- Supplied records
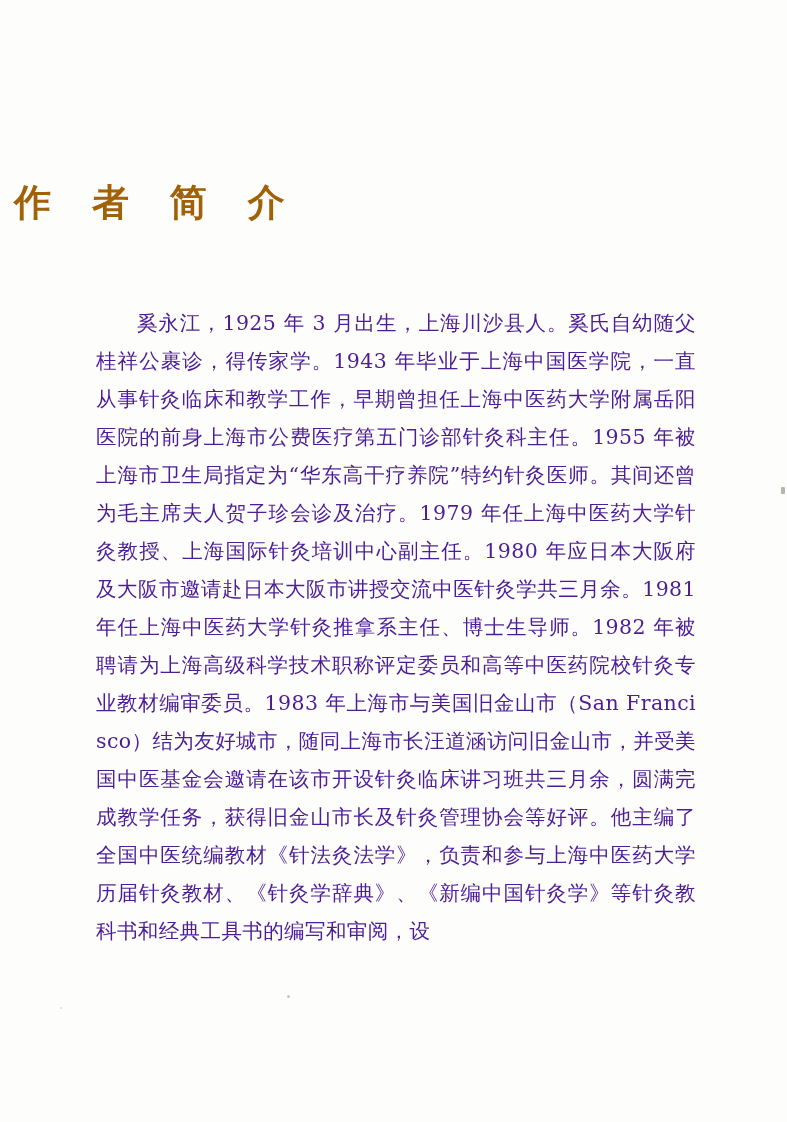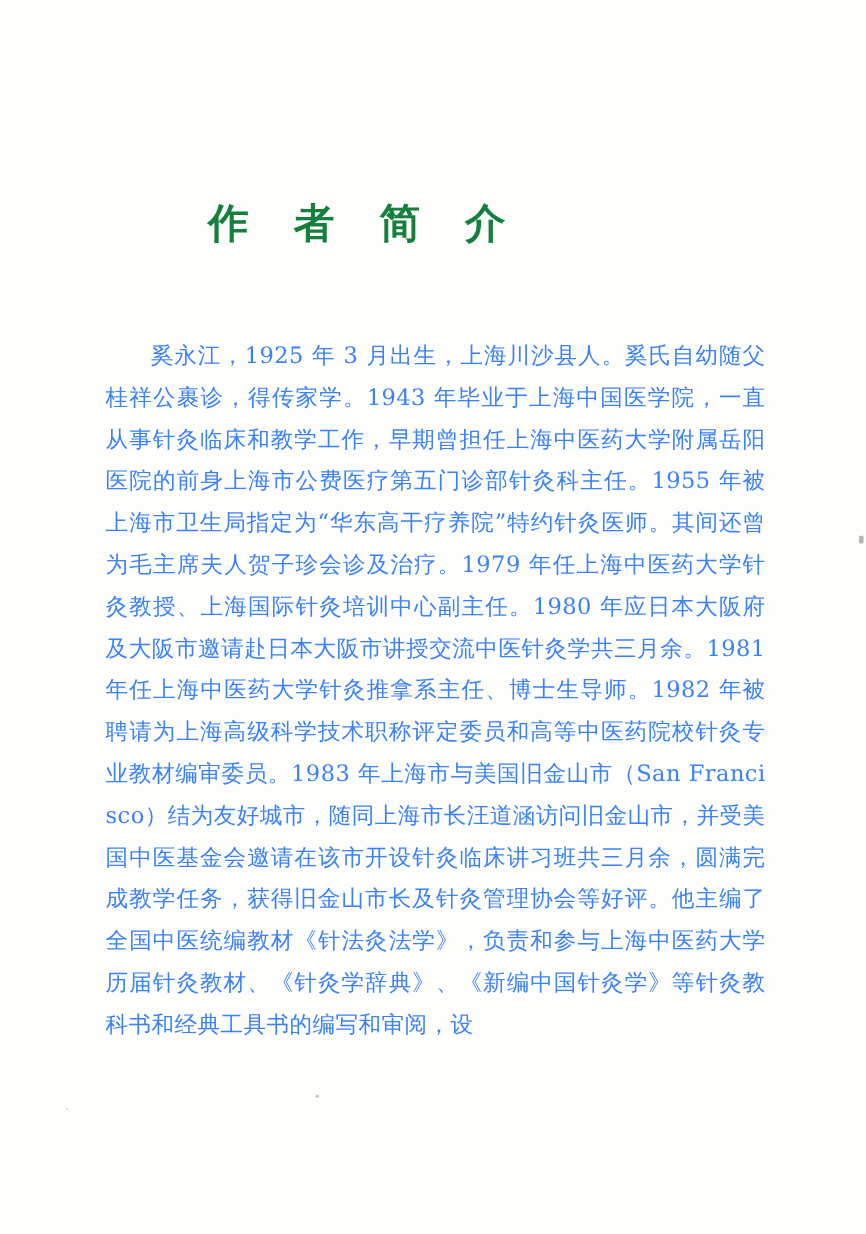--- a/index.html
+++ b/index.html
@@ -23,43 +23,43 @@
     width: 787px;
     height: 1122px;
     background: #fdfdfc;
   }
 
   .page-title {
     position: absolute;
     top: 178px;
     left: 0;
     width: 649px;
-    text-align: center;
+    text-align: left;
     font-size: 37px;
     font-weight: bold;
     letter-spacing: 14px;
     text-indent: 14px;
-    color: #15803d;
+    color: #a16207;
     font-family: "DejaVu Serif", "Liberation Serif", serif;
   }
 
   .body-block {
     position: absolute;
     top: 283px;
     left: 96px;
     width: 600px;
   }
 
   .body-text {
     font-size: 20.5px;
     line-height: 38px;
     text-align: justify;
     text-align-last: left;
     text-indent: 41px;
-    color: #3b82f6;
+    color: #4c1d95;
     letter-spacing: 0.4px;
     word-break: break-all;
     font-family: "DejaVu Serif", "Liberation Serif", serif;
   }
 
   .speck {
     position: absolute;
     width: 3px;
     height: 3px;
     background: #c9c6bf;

- Your objective
Set down each entry above exactly as it appears. Omit the pictures.

- Task response
--- a/index.html
+++ b/index.html
@@ -23,43 +23,43 @@
     width: 787px;
     height: 1122px;
     background: #fdfdfc;
   }
 
   .page-title {
     position: absolute;
     top: 178px;
     left: 0;
     width: 649px;
-    text-align: center;
+    text-align: left;
     font-size: 37px;
     font-weight: bold;
     letter-spacing: 14px;
     text-indent: 14px;
-    color: #15803d;
+    color: #a16207;
     font-family: "DejaVu Serif", "Liberation Serif", serif;
   }
 
   .body-block {
     position: absolute;
     top: 283px;
     left: 96px;
     width: 600px;
   }
 
   .body-text {
     font-size: 20.5px;
     line-height: 38px;
     text-align: justify;
     text-align-last: left;
     text-indent: 41px;
-    color: #3b82f6;
+    color: #4c1d95;
     letter-spacing: 0.4px;
     word-break: break-all;
     font-family: "DejaVu Serif", "Liberation Serif", serif;
   }
 
   .speck {
     position: absolute;
     width: 3px;
     height: 3px;
     background: #c9c6bf;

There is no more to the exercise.